Stored data
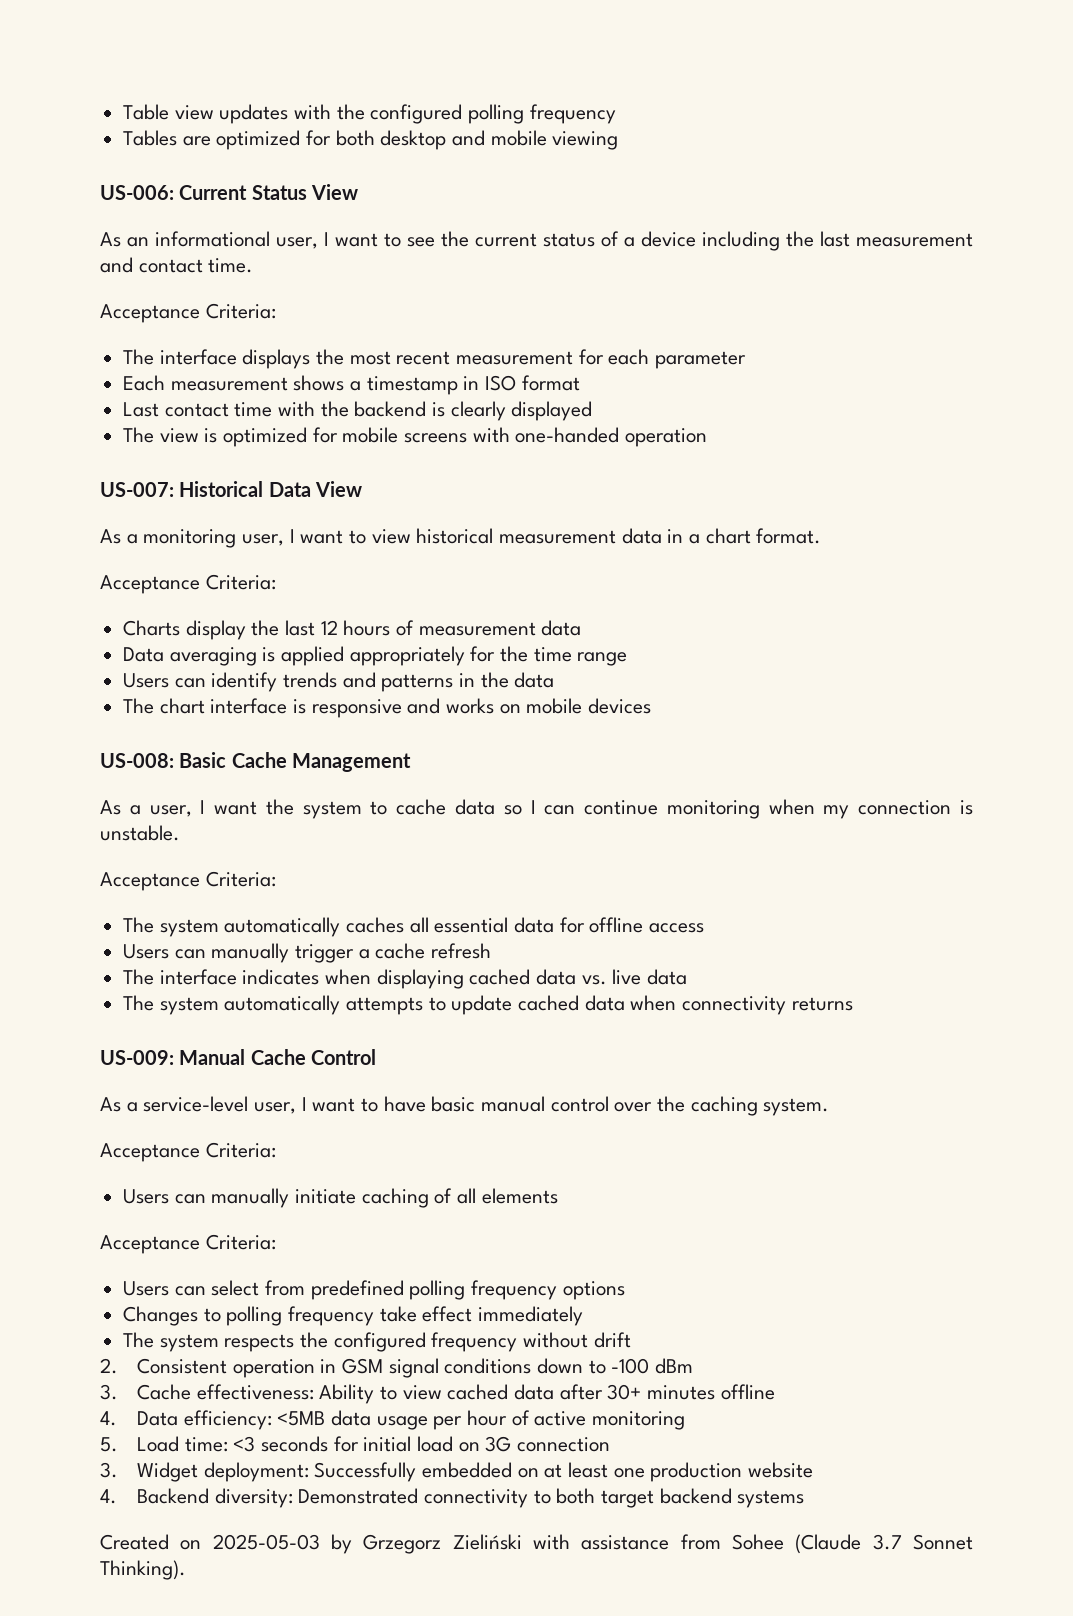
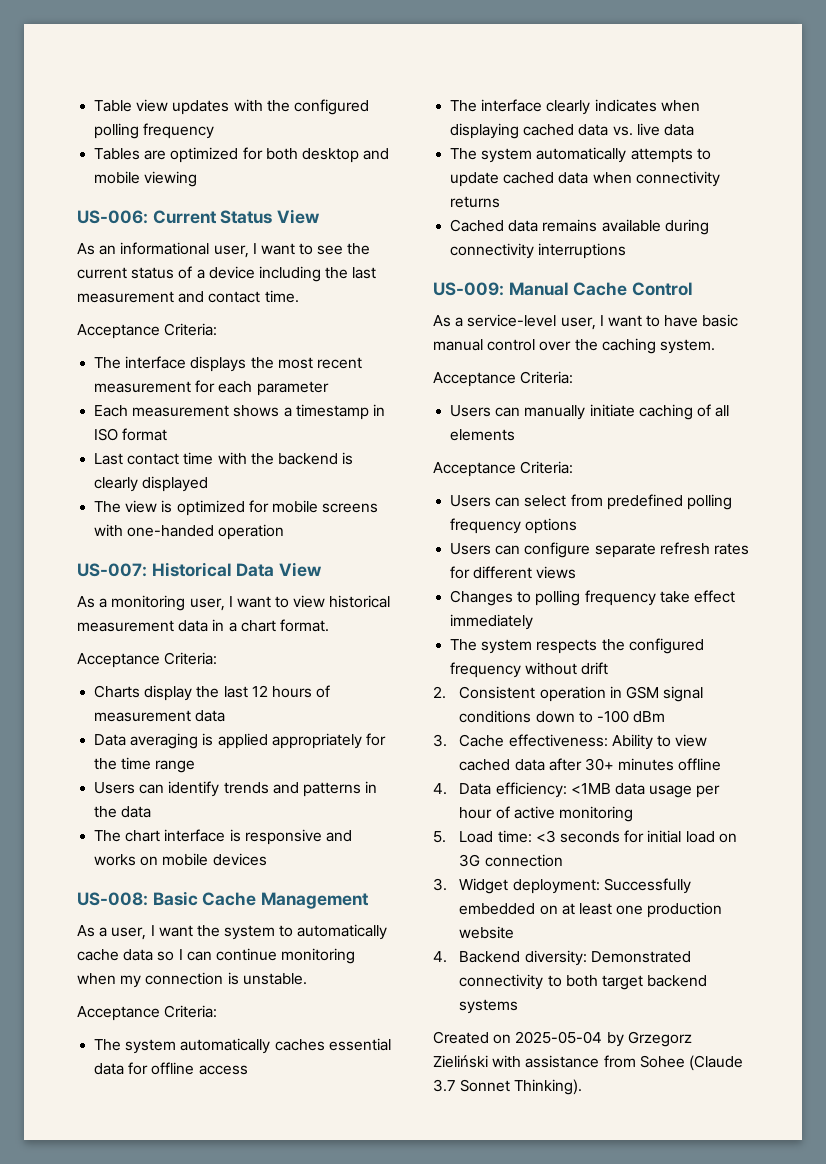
- As a user, I want the system to cache data so I can continue monitoring when my connection is unstable.
+ As a user, I want the system to automatically cache data so I can continue monitoring when my connection is unstable.
- The system automatically caches all essential data for offline access
+ The system automatically caches essential data for offline access
- Users can manually trigger a cache refresh
- The interface indicates when displaying cached data vs. live data
+ The interface clearly indicates when displaying cached data vs. live data
+ Cached data remains available during connectivity interruptions
+ Users can configure separate refresh rates for different views
- 4. Data efficiency: <5MB data usage per hour of active monitoring
+ 4. Data efficiency: <1MB data usage per hour of active monitoring
- Created on 2025-05-03 by Grzegorz Zieliński with assistance from Sohee (Claude 3.7 Sonnet Thinking).
+ Created on 2025-05-04 by Grzegorz Zieliński with assistance from Sohee (Claude 3.7 Sonnet Thinking).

WHAT THE EXERCISE ASKS: Where pictures appear, drop them, and reproduce exactly only the lines running from the beginning of the data to the line that contains "The interface clearly", inclusive.

THE ANSWER:
- As a user, I want the system to cache data so I can continue monitoring when my connection is unstable.
+ As a user, I want the system to automatically cache data so I can continue monitoring when my connection is unstable.
- The system automatically caches all essential data for offline access
+ The system automatically caches essential data for offline access
- Users can manually trigger a cache refresh
- The interface indicates when displaying cached data vs. live data
+ The interface clearly indicates when displaying cached data vs. live data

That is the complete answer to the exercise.